岡山の木材価値
2026-01-30 14:07:29

岡山の木材利用が進む!新社屋が環境に優しい理由

環境に優しい岡山の新たなモデルケース



岡山県産の木材が注目を集めている中、セリオ株式会社は新社屋の建設にとり組み、環境貢献の一端を担います。新社屋は2025年6月に完成予定で、岡山市中区原尾島に位置しています。徳島県の島田治男建築設計事務所が設計を手掛け、岡山の株式会社荒木組が施工を担当。この新しい社屋はLCA(ライフサイクルアセスメント)の手法を用いて環境への影響を評価しました。

事業の概要



新社屋は、木造でCLT(直交集成板)を使った構造を採用。延床面積は1,830.31㎡あり、その中でLCAが対象としているのは本館部分の1,423.15㎡です。この社屋は、自然素材を積極的に使用し、省エネルギー設計にも配慮されています。

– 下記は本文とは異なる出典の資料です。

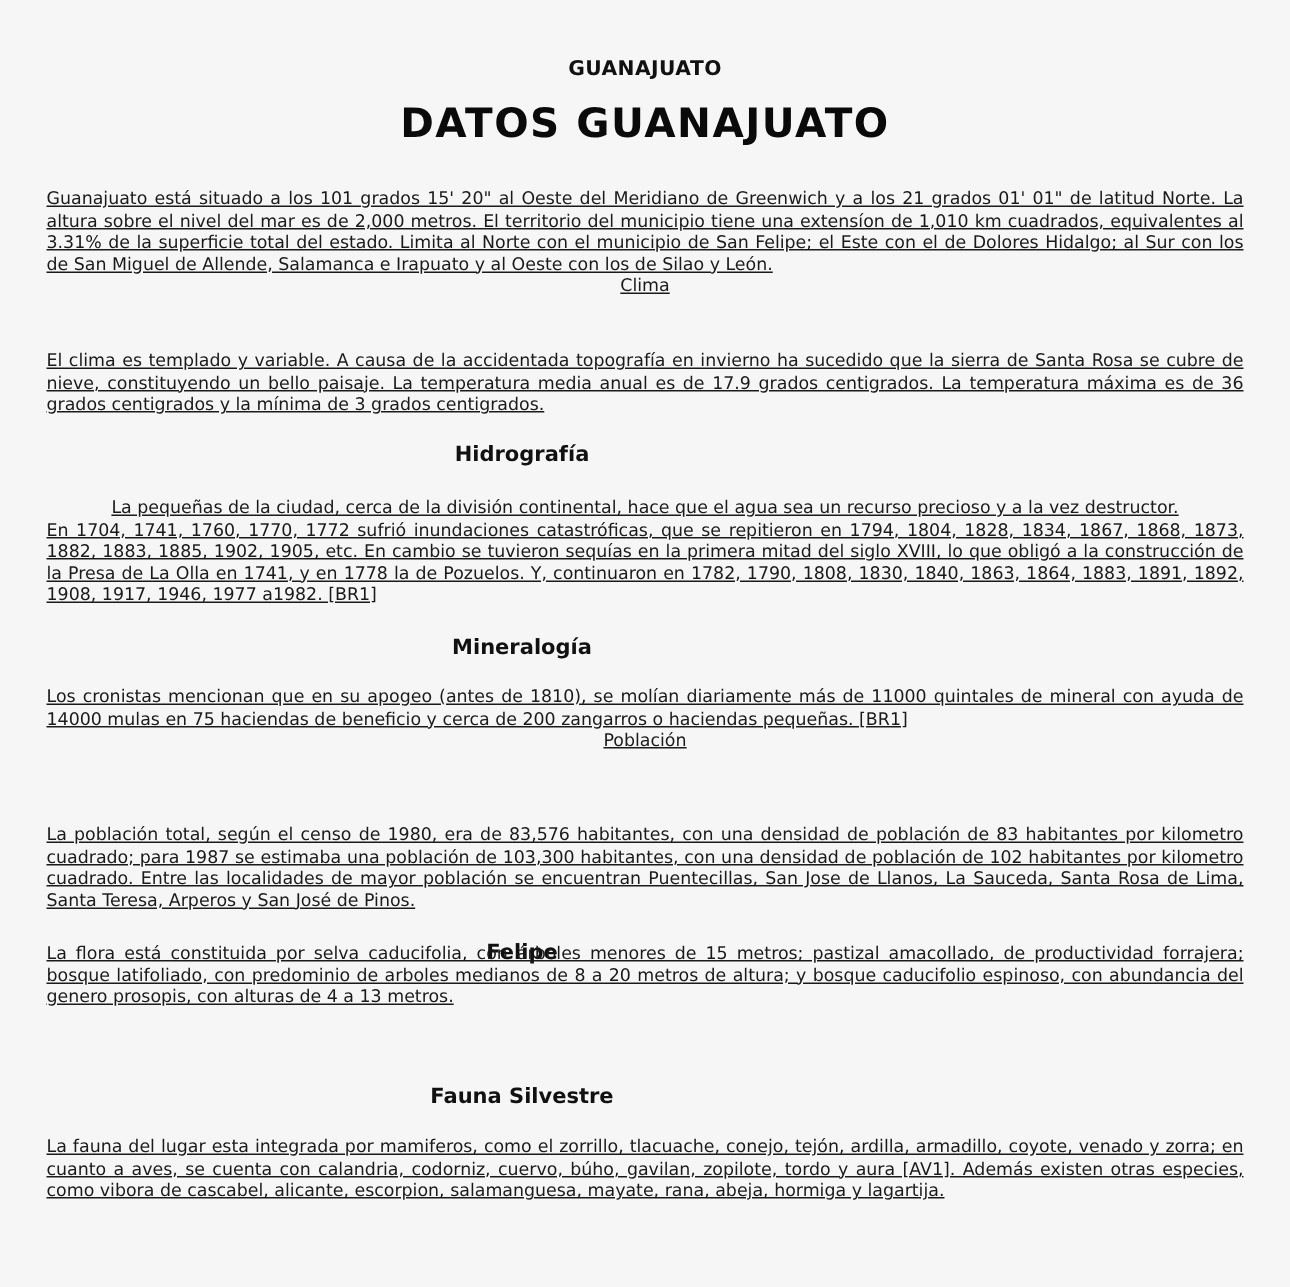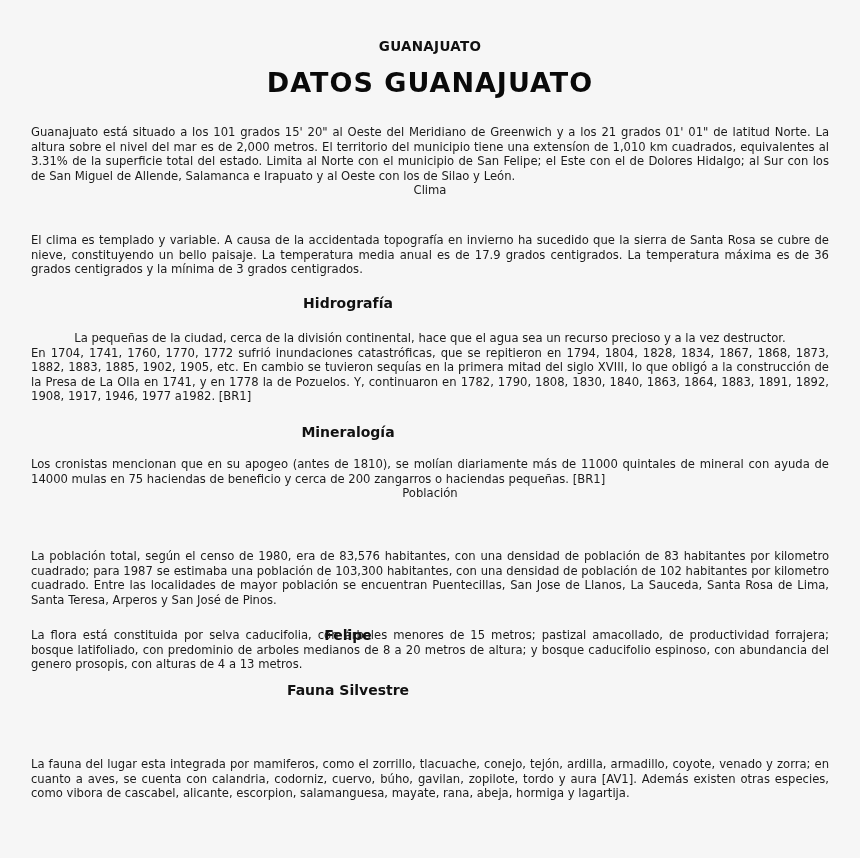--- a/index.html
+++ b/index.html
@@ -54,6 +54,7 @@
       color: #1a1a1a;
       text-align: justify;
       margin: 0;
+      text-decoration: underline;
     }
     .heading {
       position: absolute;

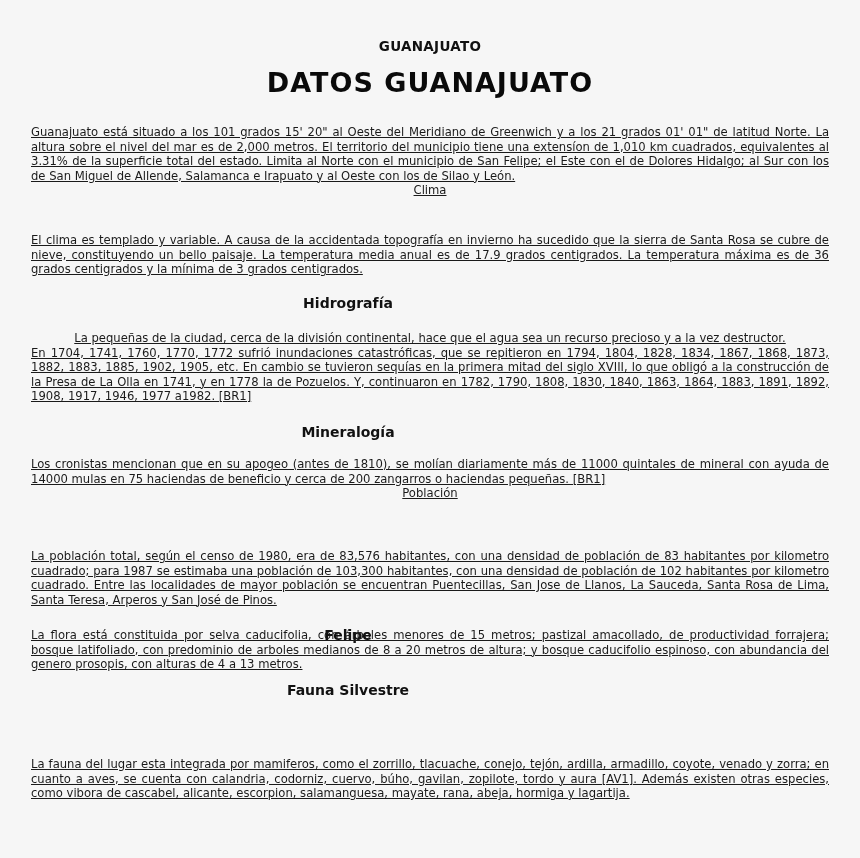--- a/index.html
+++ b/index.html
@@ -104,7 +104,7 @@
   <h2 class="heading" style="top:627px;">Felipe</h2>
   <p class="para" style="top:628px;">La flora está constituida por selva caducifolia, con árboles menores de 15 metros; pastizal amacollado, de productividad forrajera; bosque latifoliado, con predominio de arboles medianos de 8 a 20 metros de altura; y bosque caducifolio espinoso, con abundancia del genero prosopis, con alturas de 4 a 13 metros.</p>
 
-  <h2 class="heading" style="top:682px;">Fauna Silvestre</h2>
+  <h2 class="heading" style="top:723px;">Fauna Silvestre</h2>
   <p class="para" style="top:757px;">La fauna del lugar esta integrada por mamiferos, como el zorrillo, tlacuache, conejo, tejón, ardilla, armadillo, coyote, venado y zorra; en cuanto a aves, se cuenta con calandria, codorniz, cuervo, búho, gavilan, zopilote, tordo y aura [AV1]. Además existen otras especies, como vibora de cascabel, alicante, escorpion, salamanguesa, mayate, rana, abeja, hormiga y lagartija.</p>
 
 </div>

この取り組みの成果として、GHG(温室効果ガス)排出量は74.5kg-CO2e/㎡年であり、比較対象のオフィスビルが約125kg-CO2e/㎡年であるのに対し、約40%の削減が実現されました。このような数字は、新しい建材として注目されている岡山県産の認証木材の積極的な利用によるものです。

温室効果ガス削減への取り組み



本社屋のLCA結果は、岡山の森林資源がどれほど地域に貢献できるかを証明しています。セリオ株式会社の代表取締役社長である本郷旬氏は「木を使うことで森林再生を助けるモデルケースとなれば嬉しい」と語っています。このプロジェクトは地域の森林資源を有効活用し、持続可能な社会を目指す重要な一歩といえるでしょう。

地域課題への対策



近年、岡山県では再造林率が低迷しており、その問題をどう解決するかが大きな課題とされています。しかし、この新社屋の建設は、地域の木材産業を活性化し、持続可能な森林管理を促進するモデルを提示しています。CLT材の使用は、木材本来の特性を活かしながらも、耐久性が高く長寿命であることから、環境に優しい建築物として期待されています。

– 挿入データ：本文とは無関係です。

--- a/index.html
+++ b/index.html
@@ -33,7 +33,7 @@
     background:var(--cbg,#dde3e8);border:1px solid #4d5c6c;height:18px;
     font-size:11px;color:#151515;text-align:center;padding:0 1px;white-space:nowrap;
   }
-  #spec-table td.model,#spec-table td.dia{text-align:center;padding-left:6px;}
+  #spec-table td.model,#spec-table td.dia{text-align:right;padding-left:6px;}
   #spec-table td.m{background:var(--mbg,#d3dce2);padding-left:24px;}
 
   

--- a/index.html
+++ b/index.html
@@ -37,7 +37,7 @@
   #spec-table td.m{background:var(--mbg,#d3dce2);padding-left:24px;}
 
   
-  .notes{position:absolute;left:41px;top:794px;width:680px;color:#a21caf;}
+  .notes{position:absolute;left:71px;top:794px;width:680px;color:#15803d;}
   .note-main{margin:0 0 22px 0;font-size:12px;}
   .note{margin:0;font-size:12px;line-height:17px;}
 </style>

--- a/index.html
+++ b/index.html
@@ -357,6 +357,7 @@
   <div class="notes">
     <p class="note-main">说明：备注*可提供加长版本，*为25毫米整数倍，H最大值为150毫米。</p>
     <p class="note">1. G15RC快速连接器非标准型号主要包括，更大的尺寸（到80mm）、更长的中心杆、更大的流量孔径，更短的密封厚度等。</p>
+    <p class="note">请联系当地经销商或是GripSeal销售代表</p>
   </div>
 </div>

また、LCAの計算には、J-CAT最新技術が用いられています。このツールは、国土交通省が支援し、産官学連携で開発されたものであり、CO2排出量を定量的に評価することが可能です。これにより、新社屋が取り組む環境への配慮が具体的な数値として示されています。

未来に向けて



新しい社屋が完成する2025年、それは単なる建物の完成を意味するだけでなく、地域の持続可能な発展に向けた重要な挑戦でもあります。この分野での先駆者となるセリオ株式会社の取り組みは、他の企業や地域にとっても大きな影響を与えることでしょう。

再利用と循環型の社会を実現するために、このプロジェクトはその先駆けとなるはずです。岡山から新たな環境貢献モデルが生まれることを期待しています。